PROBLEM TO WORK ON
Reproduce the data below exactly. Skip the pictures.

EXERCISE DATA
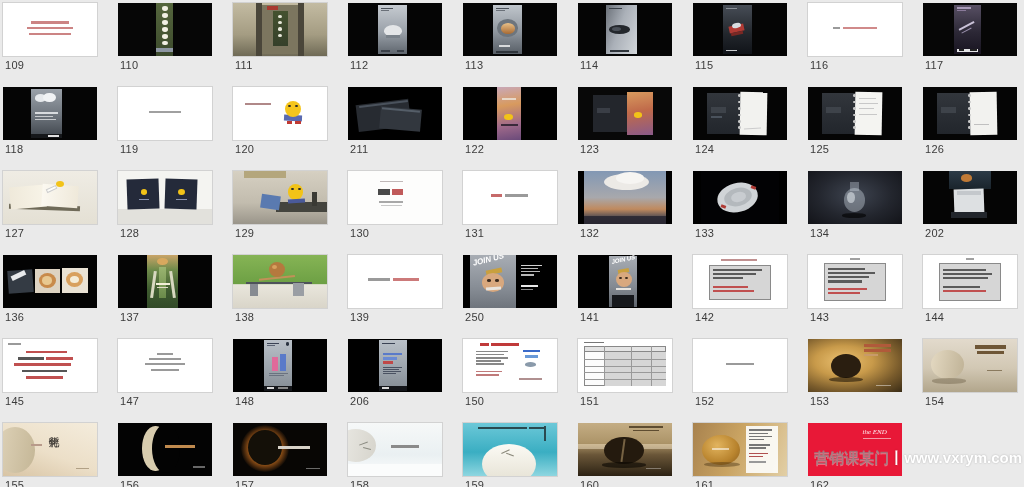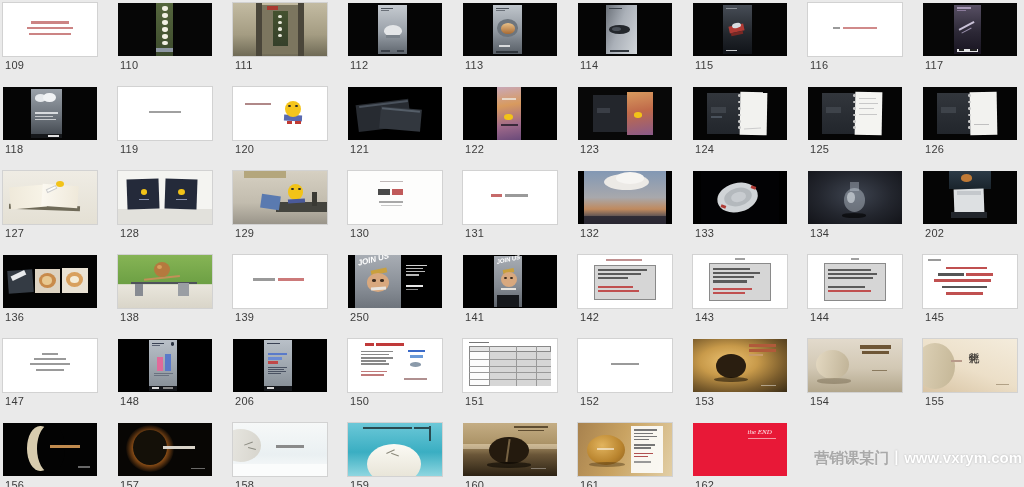--- a/index.html
+++ b/index.html
@@ -179,7 +179,7 @@
           <div class="el" style="left: 34%; top: 40%; width: 44%; height: 42%; background: rgb(50, 55, 62); transform: rotate(5deg);"></div>
           <div class="el" style="left: 36%; top: 42%; width: 40%; height: 3%; background: rgb(85, 94, 104); transform: rotate(5deg);"></div>
         </div>
-        <div class="label">121</div>
+        <div class="label">211</div>
       </div>
       <div class="cell">
         <div class="thumb" style="background: rgb(0, 0, 0);">

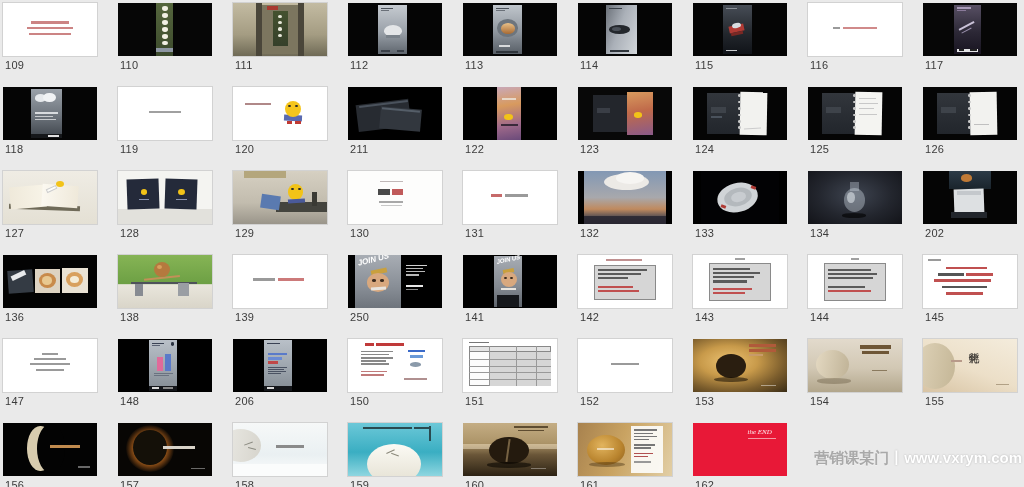--- a/index.html
+++ b/index.html
@@ -355,6 +355,18 @@
         <div class="label">136</div>
       </div>
       <div class="cell">
+        <div class="thumb" style="background: rgb(4, 4, 4);">
+          <div class="el" style="left: 31%; top: 0%; width: 33%; height: 100%; background: linear-gradient(rgb(201, 164, 104) 0%, rgb(110, 138, 74) 28%, rgb(63, 92, 48) 65%, rgb(50, 74, 40) 100%);"></div>
+          <div class="el" style="left: 42%; top: 6%; width: 11%; height: 13%; background: rgb(216, 168, 94); border-radius: 50%;"></div>
+          <div class="el" style="left: 44%; top: 22%; width: 7%; height: 60%; background: linear-gradient(rgb(154, 180, 112), rgb(106, 138, 74));"></div>
+          <div class="el" style="left: 36%; top: 30%; width: 3%; height: 50%; background: rgb(216, 216, 192); transform: rotate(8deg);"></div>
+          <div class="el" style="left: 56%; top: 30%; width: 3%; height: 50%; background: rgb(216, 216, 192); transform: rotate(-8deg);"></div>
+          <div class="el" style="left: 40%; top: 52%; width: 15%; height: 5%; background: rgb(242, 238, 216);"></div>
+          <div class="el" style="left: 42%; top: 60%; width: 11%; height: 3%; background: rgb(224, 220, 200);"></div>
+        </div>
+        <div class="label">137</div>
+      </div>
+      <div class="cell">
         <div class="thumb bordered" style="background: linear-gradient(rgb(134, 180, 85) 0%, rgb(109, 160, 68) 54%, rgb(233, 230, 220) 56%, rgb(217, 213, 201) 100%);">
           <div class="el" style="left: 14%; top: 50%; width: 70%; height: 5%; background: rgb(78, 82, 90);"></div>
           <div class="el" style="left: 18%; top: 55%; width: 9%; height: 22%; background: rgb(135, 139, 146);"></div>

RESULT OF THIS EXERCISE
--- a/index.html
+++ b/index.html
@@ -179,7 +179,7 @@
           <div class="el" style="left: 34%; top: 40%; width: 44%; height: 42%; background: rgb(50, 55, 62); transform: rotate(5deg);"></div>
           <div class="el" style="left: 36%; top: 42%; width: 40%; height: 3%; background: rgb(85, 94, 104); transform: rotate(5deg);"></div>
         </div>
-        <div class="label">121</div>
+        <div class="label">211</div>
       </div>
       <div class="cell">
         <div class="thumb" style="background: rgb(0, 0, 0);">

--- a/index.html
+++ b/index.html
@@ -355,6 +355,18 @@
         <div class="label">136</div>
       </div>
       <div class="cell">
+        <div class="thumb" style="background: rgb(4, 4, 4);">
+          <div class="el" style="left: 31%; top: 0%; width: 33%; height: 100%; background: linear-gradient(rgb(201, 164, 104) 0%, rgb(110, 138, 74) 28%, rgb(63, 92, 48) 65%, rgb(50, 74, 40) 100%);"></div>
+          <div class="el" style="left: 42%; top: 6%; width: 11%; height: 13%; background: rgb(216, 168, 94); border-radius: 50%;"></div>
+          <div class="el" style="left: 44%; top: 22%; width: 7%; height: 60%; background: linear-gradient(rgb(154, 180, 112), rgb(106, 138, 74));"></div>
+          <div class="el" style="left: 36%; top: 30%; width: 3%; height: 50%; background: rgb(216, 216, 192); transform: rotate(8deg);"></div>
+          <div class="el" style="left: 56%; top: 30%; width: 3%; height: 50%; background: rgb(216, 216, 192); transform: rotate(-8deg);"></div>
+          <div class="el" style="left: 40%; top: 52%; width: 15%; height: 5%; background: rgb(242, 238, 216);"></div>
+          <div class="el" style="left: 42%; top: 60%; width: 11%; height: 3%; background: rgb(224, 220, 200);"></div>
+        </div>
+        <div class="label">137</div>
+      </div>
+      <div class="cell">
         <div class="thumb bordered" style="background: linear-gradient(rgb(134, 180, 85) 0%, rgb(109, 160, 68) 54%, rgb(233, 230, 220) 56%, rgb(217, 213, 201) 100%);">
           <div class="el" style="left: 14%; top: 50%; width: 70%; height: 5%; background: rgb(78, 82, 90);"></div>
           <div class="el" style="left: 18%; top: 55%; width: 9%; height: 22%; background: rgb(135, 139, 146);"></div>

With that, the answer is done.